Francis Fukuyama's Political Order and Political Decay is the second volume of his landmark two-part study of the modern state, tracing the development — and potential unraveling — of the three institutional pillars that underpin functional liberal democracy: the state, the rule of law, and democratic accountability. Spanning the French Revolution to the present day, it is a formidable work of comparative political history that wrestles seriously with why some nations build durable institutions while others succumb to clientelism, corruption, and decay. The New York Times Book Review called the first volume "a major achievement by one of the leading public intellectuals of our time," and this companion volume carries the same ambition and scope.

LuvemBooks Verdict

Best for

Readers with a serious interest in political science and comparative history who want a rigorous, sweeping framework for understanding why modern liberal democracies succeed, stagnate, or decay — particularly those already engaged with debates around democratic backsliding, state capacity, and institutional erosion.

Worth it if

You want a durable conceptual toolkit — the three-pillar framework, the "vetocracy" diagnosis, the state-size-versus-state-competence distinction — for making sense of political development across vastly different national contexts, and you are willing to engage with Fukuyama's declared normative commitment to liberal democracy as a starting premise.

Skip if

If you are looking for deep, granular historical treatment of any single country or period, the book's sweeping comparative method will frustrate you, as coverage of individual cases is necessarily compressed in service of the overarching framework.

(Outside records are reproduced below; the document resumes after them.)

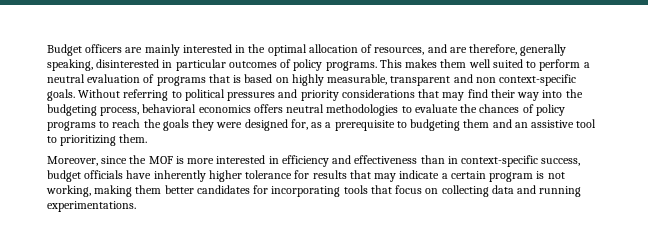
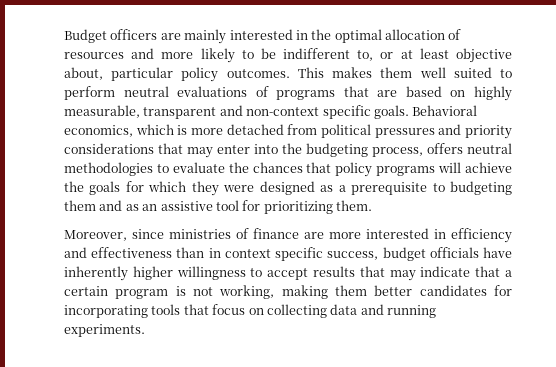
- Budget officers are mainly interested in the optimal allocation of resources, and are therefore, generally speaking, disinterested in particular outcomes of policy programs.
+ Budget officers are mainly interested in the optimal allocation of resources and more likely to be indifferent to, or at least objective about, particular policy outcomes.
- This makes them well suited to perform a neutral evaluation of programs that is based on highly measurable, transparent and non context-specific goals. Without referring to political pressures and priority considerations that may find their way into the budgeting process, behavioral economics offers neutral methodologies to evaluate the chances of policy programs to reach the goals they were designed for, as a prerequisite to budgeting them and an assistive tool to prioritizing them.
+ This makes them well suited to perform neutral evaluations of programs that are based on highly measurable, transparent and non-context specific goals. Behavioral economics, which is more detached from political pressures and priority considerations that may enter into the budgeting process, offers neutral methodologies to evaluate the chances that policy programs will achieve the goals for which they were designed as a prerequisite to budgeting them and as an assistive tool for prioritizing them.
- Moreover, since the MOF is more interested in efficiency and effectiveness than in context-specific success, budget officials have inherently higher tolerance for results that may indicate a certain program is not working, making them better candidates for incorporating tools that focus on collecting data and running experimentations.
+ Moreover, since ministries of finance are more interested in efficiency and effectiveness than in context specific success, budget officials have inherently higher willingness to accept results that may indicate that a certain program is not working, making them better candidates for incorporating tools that focus on collecting data and running experiments.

What readers & critics say

Kirkus Reviews awarded the book a starred review, calling it "systematic, thorough and even hopeful fodder for reform-minded political observers" and praising Fukuyama's "compelling historical overview." Foreign Affairs describes the second volume as part of Fukuyama's "masterful study of political development," and Publishers Weekly (via Bookshop.org) gave it a starred review, calling it a "superb synthesis of political science and history" useful to experts, students, and laypeople alike; Michael Lind, writing in The New York Times Book Review and quoted on Fukuyama's Stanford page, described the series as "a major achievement by one of the leading public intellectuals of our time."

Systematic, thorough and even hopeful fodder for reform-minded political observers.

Kirkus Reviews

A superb synthesis of political science and history useful to experts as well as students and laypeople.

Publishers Weekly (via Bookshop.org)

A masterful study of political development, exploring how states combine state institutions, democratic accountability, and the rule of law.

Foreign Affairs

A major achievement by one of the leading public intellectuals of our time.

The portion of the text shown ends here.